Nov 27 - Retail sales rise leading into holiday season
LANSING – More Michigan retailers increased sales during October, setting the stage for an improved holiday shopping season that “officially” begins Thursday and Friday.
October’s Michigan Retail Index, a joint project of Michigan Retailers Association (MRA) and the Federal Reserve Bank of Chicago, registered the best retail industry sales since July.
“The retail industry’s better performance during October points to increased sales during the holiday shopping period,” said James P. Hallan, MRA president and CEO.
“The gains this autumn, while small, show consumers are still very much engaged. With gasoline prices at a relatively low level and the federal government open again, retailers should be able to meet their projections for modest year-over-year increases in sales.”

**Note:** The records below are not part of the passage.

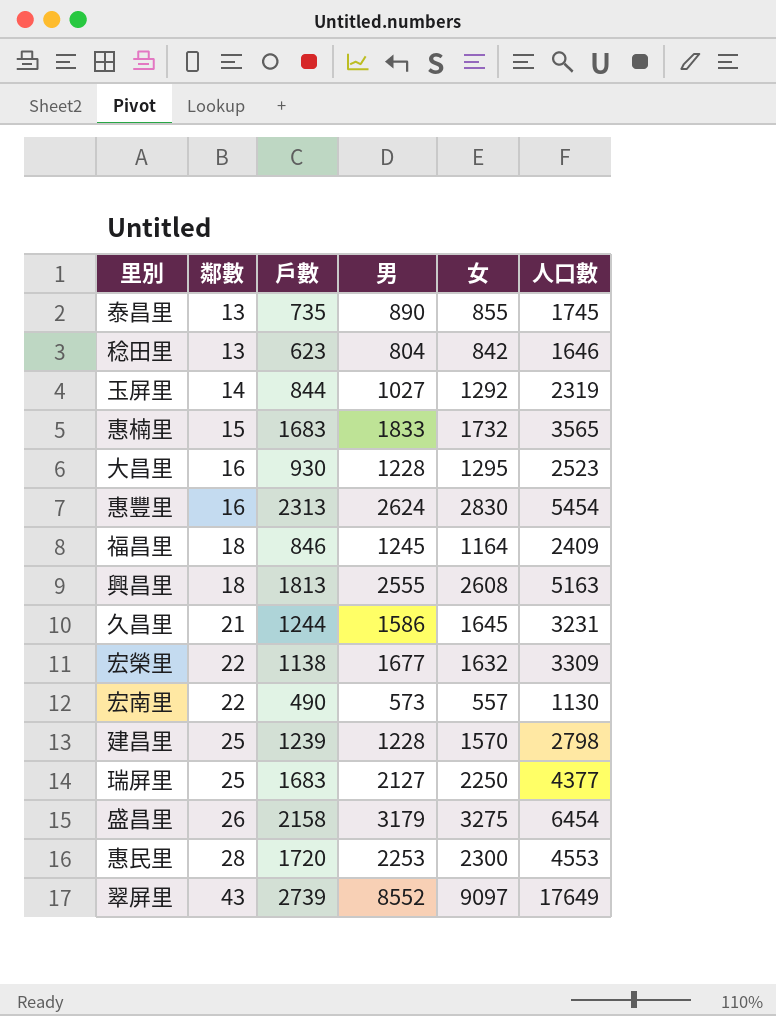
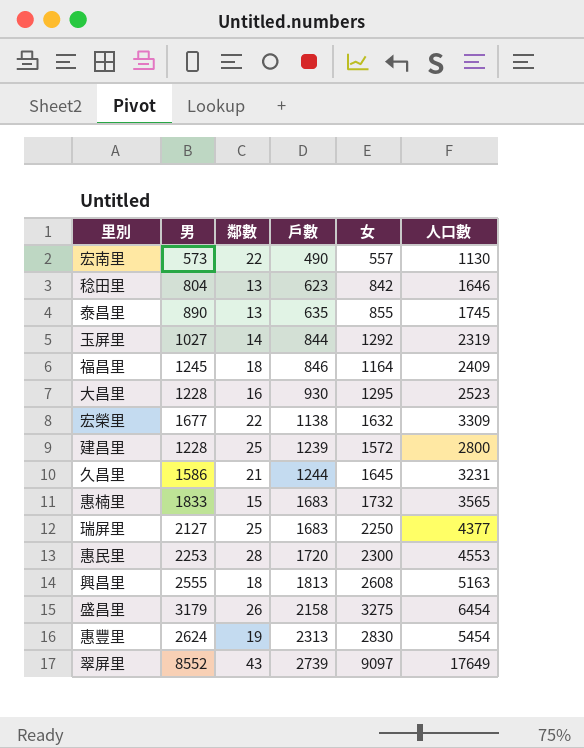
row order: 鄰數 ascending -> 戶數 ascending
column 男 | position: 4 -> 2
泰昌里 | 戶數: 735 -> 635
建昌里 | 女: 1570 -> 1572
建昌里 | 人口數: 2798 -> 2800
惠豐里 | 鄰數: 16 -> 19

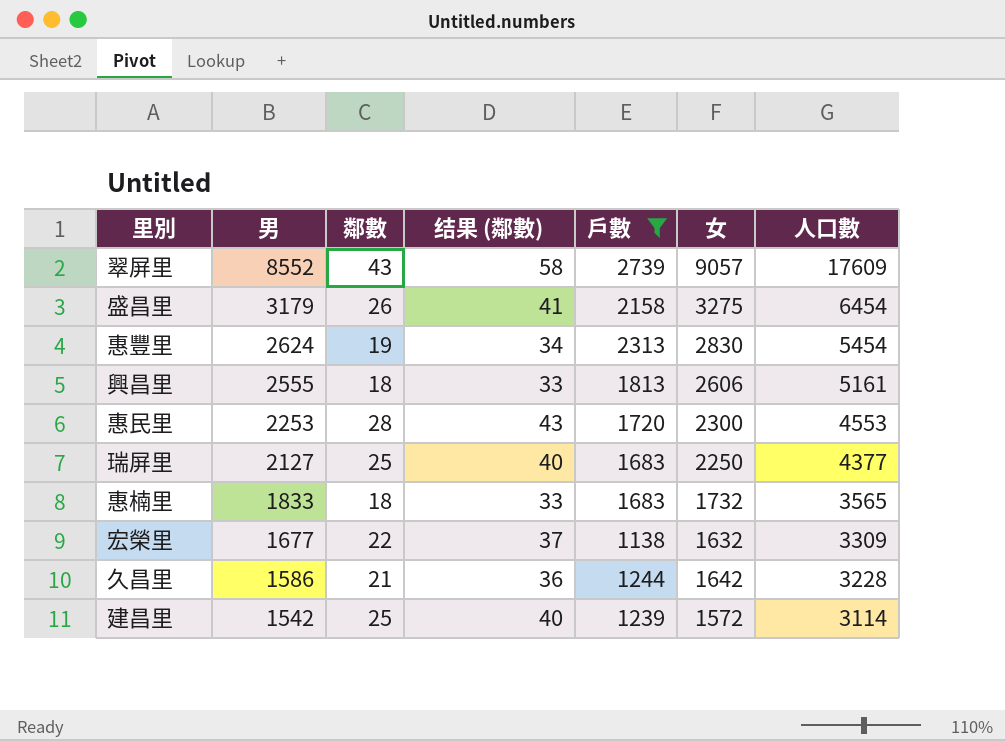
filter: none -> 戶數 >= 1138
row order: 戶數 ascending -> 男 descending
column 结果 (鄰數) | formula: none -> [鄰數] + 15
翠屏里 | 女: 9097 -> 9057
翠屏里 | 人口數: 17649 -> 17609
興昌里 | 女: 2608 -> 2606
興昌里 | 人口數: 5163 -> 5161
惠楠里 | 鄰數: 15 -> 18
久昌里 | 女: 1645 -> 1642
久昌里 | 人口數: 3231 -> 3228
建昌里 | 男: 1228 -> 1542
建昌里 | 人口數: 2800 -> 3114

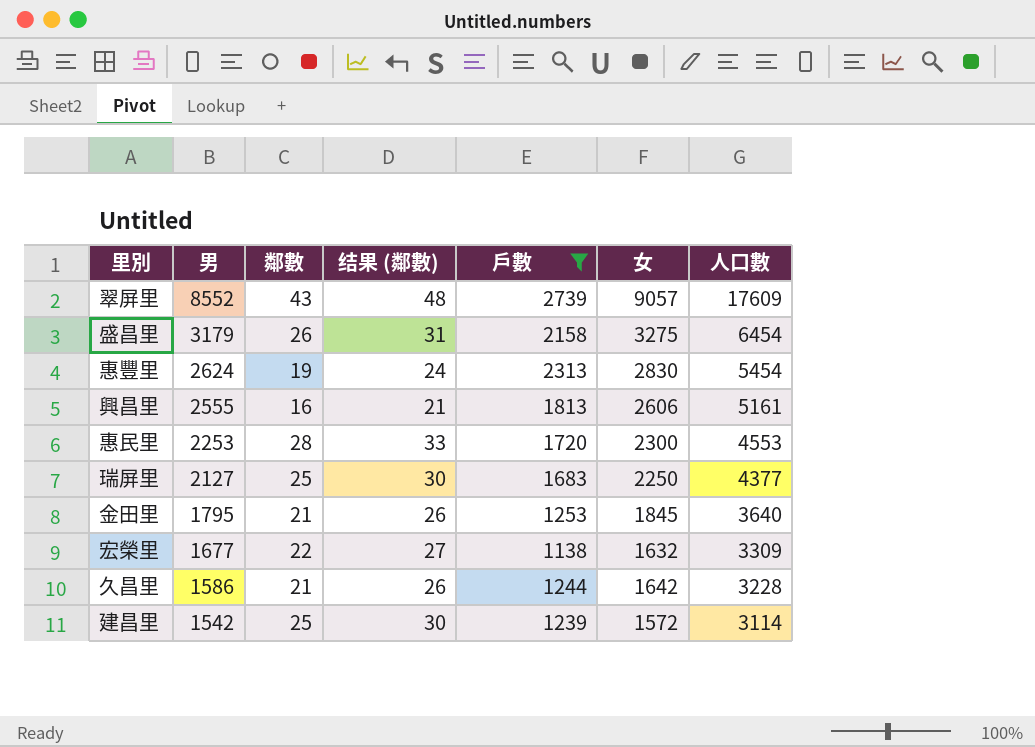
column 结果 (鄰數) | formula: [鄰數] + 15 -> [鄰數] + 5
row 惠楠里: 1833 | 18 | 33 | 1683 | 1732 | 3565 -> none
興昌里 | 鄰數: 18 -> 16
row 金田里: none -> 1795 | 21 | 26 | 1253 | 1845 | 3640

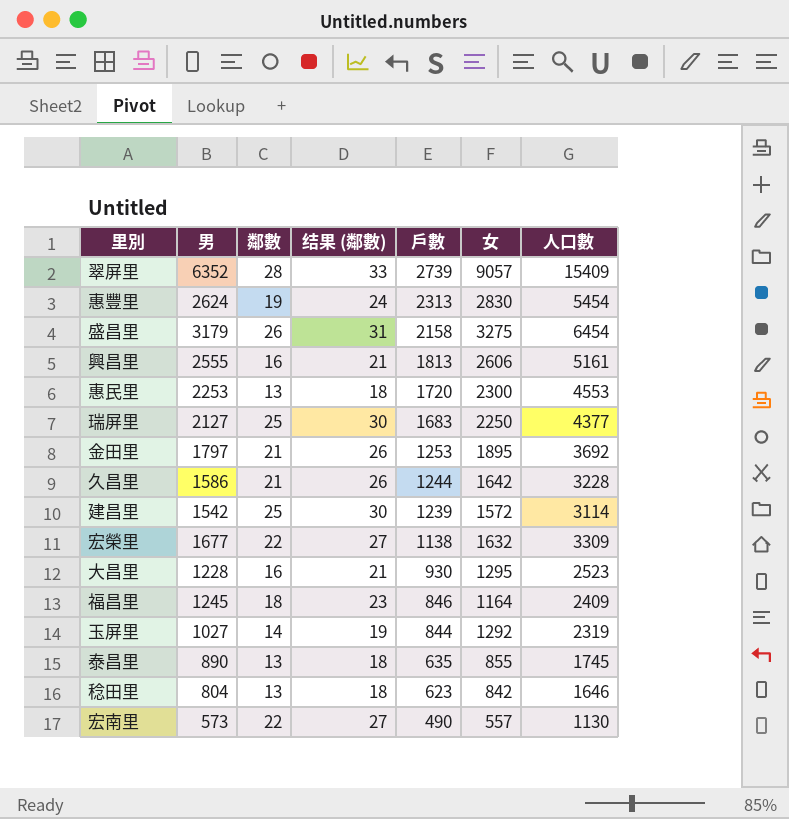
filter: 戶數 >= 1138 -> none
row order: 男 descending -> 戶數 descending
翠屏里 | 男: 8552 -> 6352
翠屏里 | 鄰數: 43 -> 28
翠屏里 | 结果 (鄰數): 48 -> 33
翠屏里 | 人口數: 17609 -> 15409
惠民里 | 鄰數: 28 -> 13
惠民里 | 结果 (鄰數): 33 -> 18
金田里 | 男: 1795 -> 1797
金田里 | 女: 1845 -> 1895
金田里 | 人口數: 3640 -> 3692

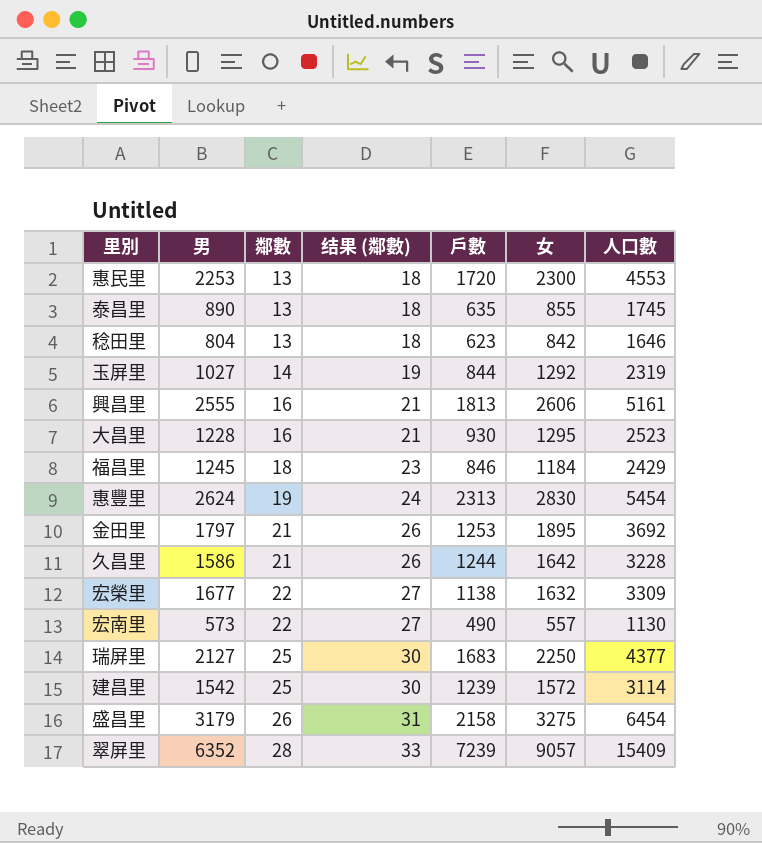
row order: 戶數 descending -> 鄰數 ascending
福昌里 | 女: 1164 -> 1184
福昌里 | 人口數: 2409 -> 2429
翠屏里 | 戶數: 2739 -> 7239

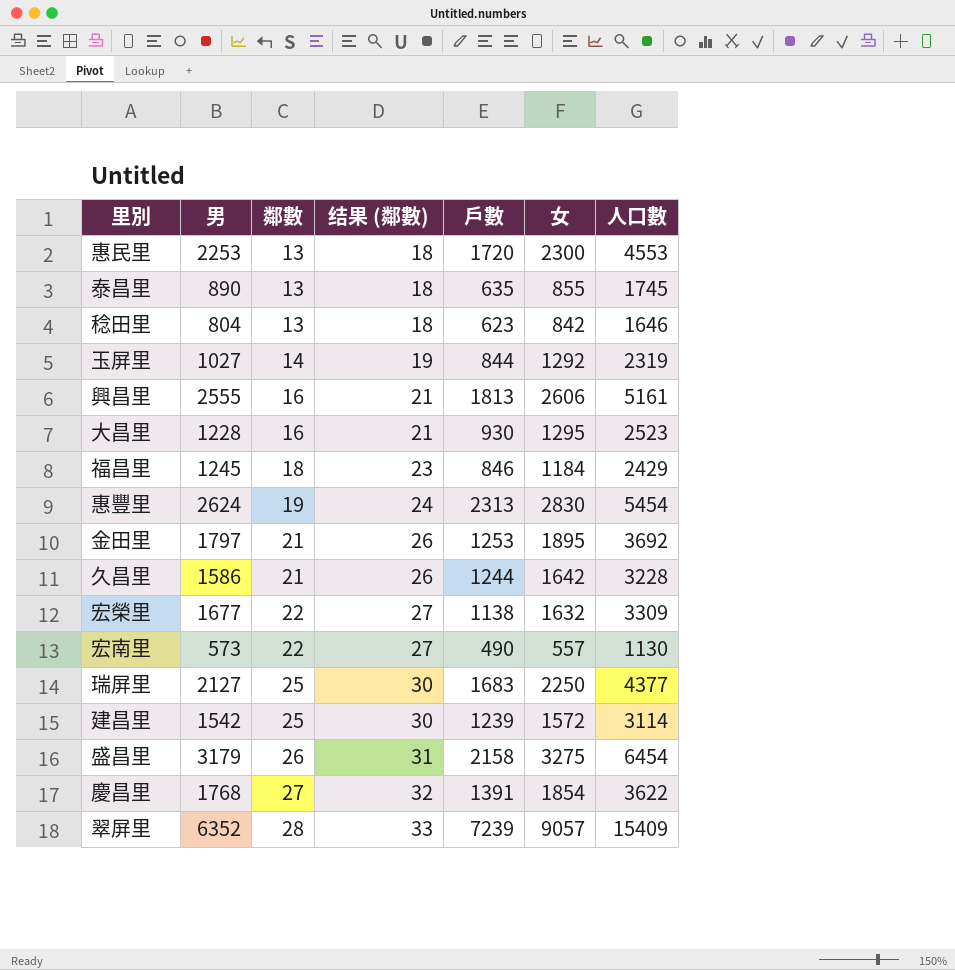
row 慶昌里: none -> 1768 | 27 | 32 | 1391 | 1854 | 3622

MRA members’ earlier holiday forecasts showed cautious optimism, averaging a 1.3 percent gain over last year. The survey took place during the federal government shutdown, the showdown over the debt ceiling and the flawed rollout of the government’s health reform website – all of which tempered their forecasts.
The October Michigan Retail Index found that 45 percent of retailers increased sales over the same month last year, while 39 percent recorded declines and 16 percent saw no change. The results create a seasonally adjusted performance index of 54.8 up from 52.8 in September.
The Index gauges the performance of the state’s overall retail industry, based on monthly surveys conducted by MRA and the Federal Reserve. Index values above 50 generally indicate positive activity; the higher the number, the stronger the activity.
Looking forward, 48 percent of retailers expect sales during November–January to increase over the same period last year, while 21 percent project a decrease and 31 percent no change. That puts the seasonally adjusted outlook index at 64.3, down from 76.3 in September.
At the national level, October retail sales excluding autos, gasoline and building materials rose 0.2 percent, according to the U.S. Commerce Department.